Further research is warranted to investigate the biological effects of active amyloidogenesis on gastrointestinal structure and function, as well as any beneficial effects that tafamidis has in attenuating this aspect of the disease process. mBMI may shed some light on gastrointestinal TTR amyloidosis etiology, as there is a weak but significant negative correlation between this measure and gastric emptying (Spearman rank-order coefficient, −0.218, P = 0.006) in patients with Val30Met TTR-FAP [9]; it is reasonable to suggest that the BMI component of mBMI would be negatively impacted by the classic early-stage symptoms of gastroparesis (i.e., nausea, vomiting, and early satiety) [26]. The mechanisms by which amyloidogenesis causes gastric retention have yet to be elucidated but this problem is evident in patients with normal sympathetic and parasympathetic activity, and only weakly correlated with autonomic neuropathy [9]. Both factors of the mBMI composite endpoint (BMI and serum albumin level) are expected to be negatively impacted by the late-stage disease often associated with malabsorption. Although depletion of neuroendocrine cells along the gastrointestinal tract from the stomach to the colon was hypothesized to engender gastrointestinal disturbances [2729], no improvement of gastrointestinal function was found after liver transplant [3032], even when the endocrine cell count in the upper part of the tract normalized [30]. Attention has turned to the loss of interstitial pacemaker cells of Cajal as a potential contributing factor involved in TTR-FAP gastrointestinal complications. The numbers of these mesenchymal cells were depleted in the gastric wall of 11 deceased Japanese patients with Val30Met TTR-FAP and attendant gastrointestinal complications, compared with 10 deceased non-TTR-FAP patients [33]. Interestingly, similarities between the gastroenteropathies associated with TTR-FAP and type 2 diabetes mellitus may be relevant.
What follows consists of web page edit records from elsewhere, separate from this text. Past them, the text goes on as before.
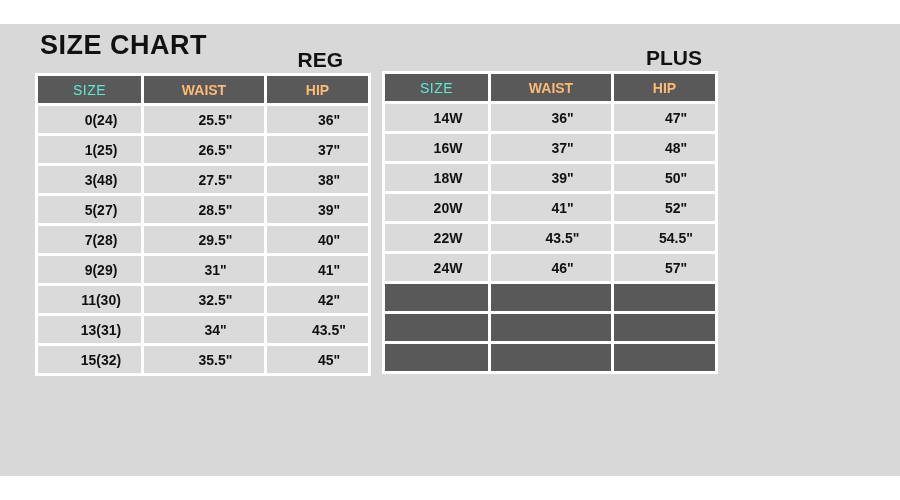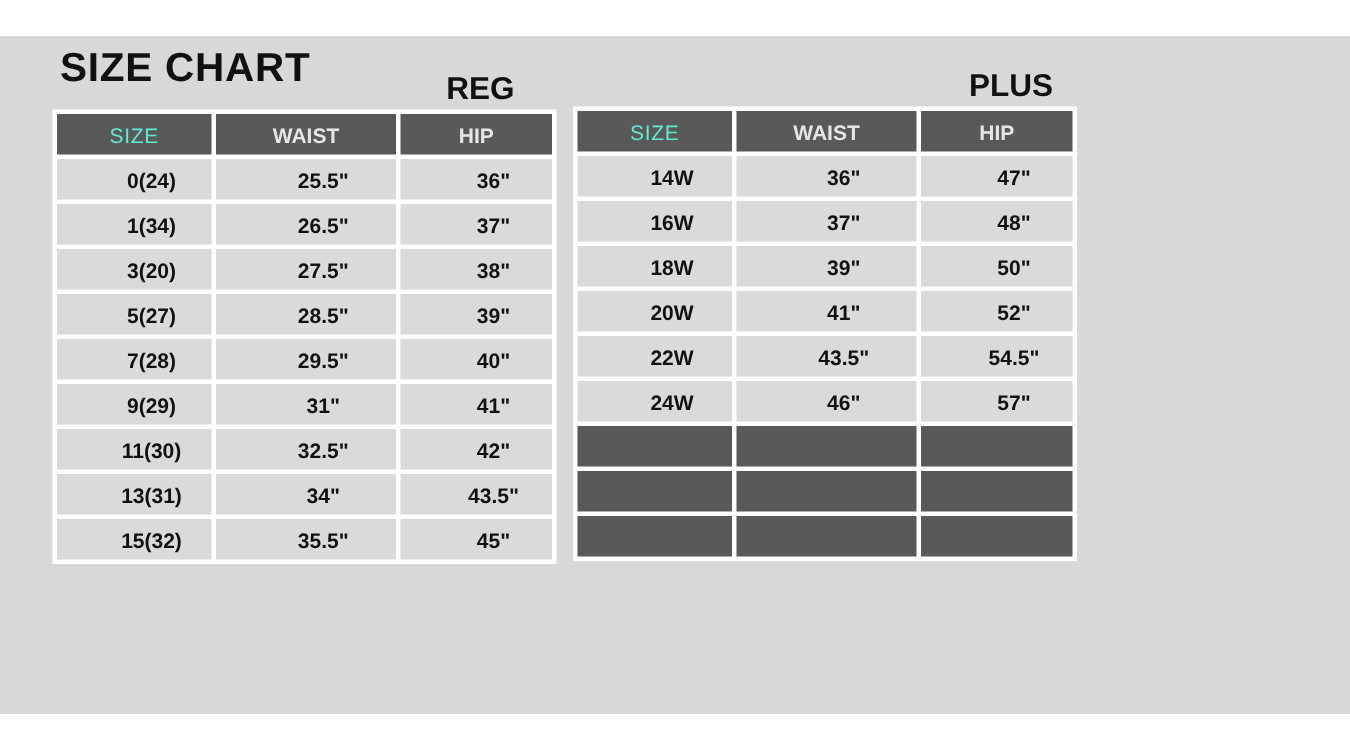--- a/index.html
+++ b/index.html
@@ -43,7 +43,7 @@
   table.size-table th {
     background: #595959; height: 25px;
     font-size: 14px; text-align: center;
-    font-weight: 700; color: #e5e5e5;
+    font-weight: 700; color: #fdba74;
   }
   table.size-table th.size-col {
     color: #5eead4; font-weight: 500; letter-spacing: 0.5px;

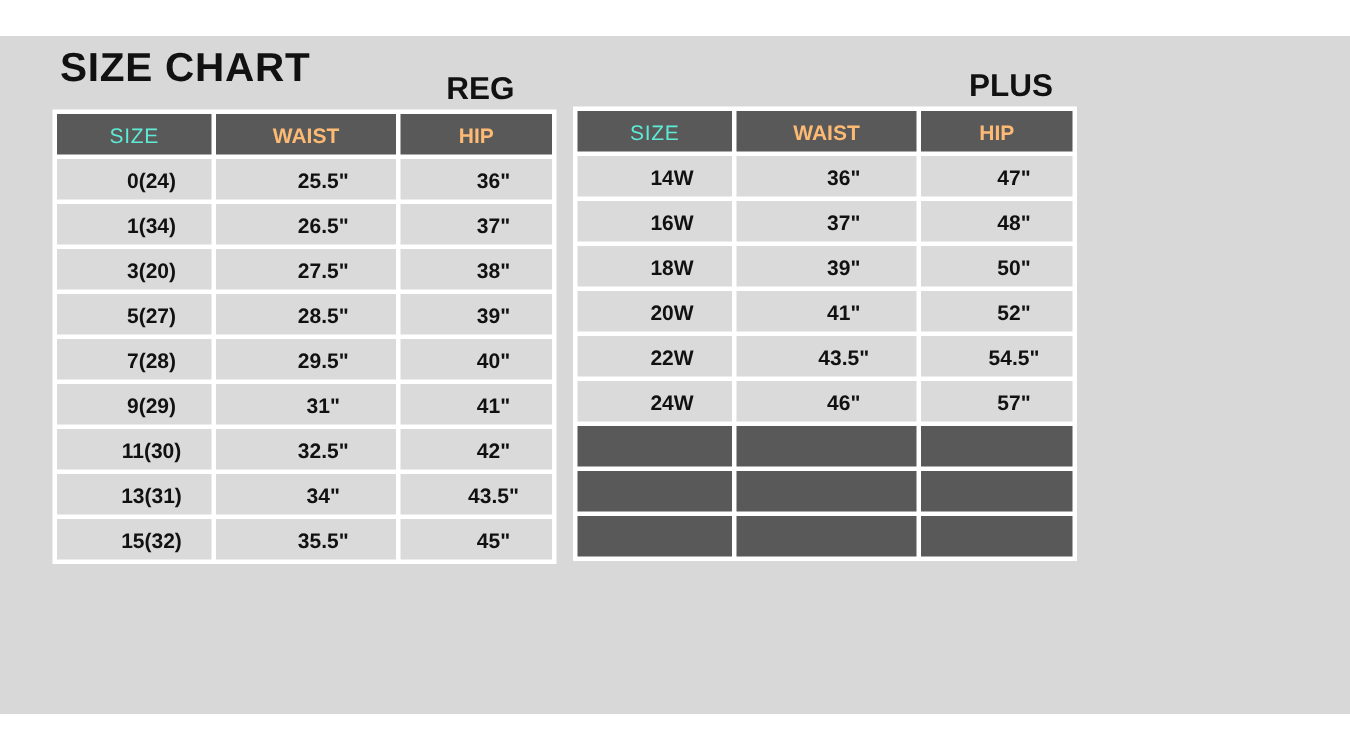--- a/index.html
+++ b/index.html
@@ -85,7 +85,7 @@
               <td>36"</td>
             </tr>
             <tr>
-              <td>1(34)</td>
+              <td>1(25)</td>
               <td>26.5"</td>
               <td>37"</td>
             </tr>

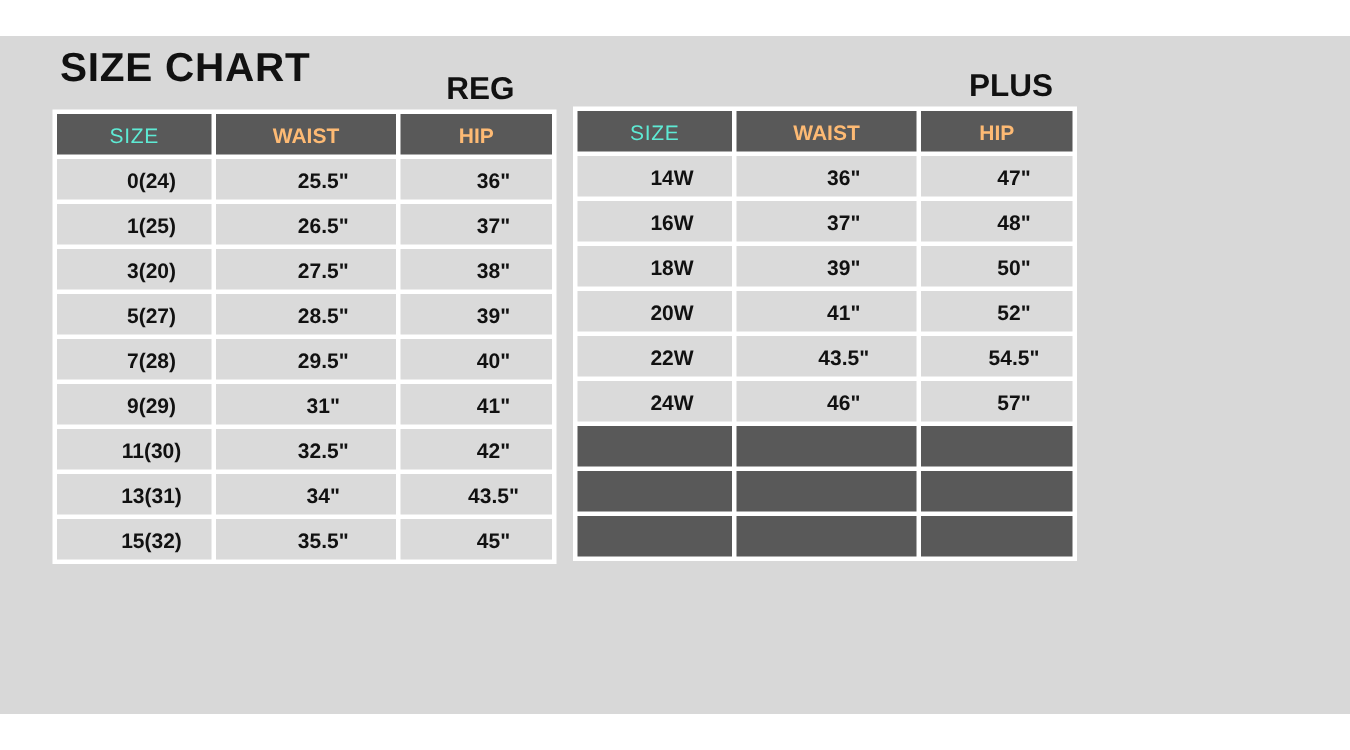--- a/index.html
+++ b/index.html
@@ -90,7 +90,7 @@
               <td>37"</td>
             </tr>
             <tr>
-              <td>3(20)</td>
+              <td>3(48)</td>
               <td>27.5"</td>
               <td>38"</td>
             </tr>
Accumulation of advanced glycation end products, which bind to enteric neurons and cause decreased production of nitric oxide synthase, leading to a delayed gastric emptying in diabetics [34], has also been observed in amyloid-rich tissues of TTR-FAP patients [35]. The smooth muscle degeneration and fibrosis contributing to the gastroenteropathy of diabetes mellitus [34, 36, 37] also requires investigation in TTR-FAP.

Conclusion

The delay in neurological deterioration brought about by tafamidis treatment in clinical trials of patients with early-stage Val30Met TTR-FAP was associated with changes in mBMI measurements as a result of improvements in, or maintenance of, weight and serum albumin levels. mBMI is an integrative physiologic indicator which is useful for monitoring disease progression and treatment response in patients with TTR-FAP.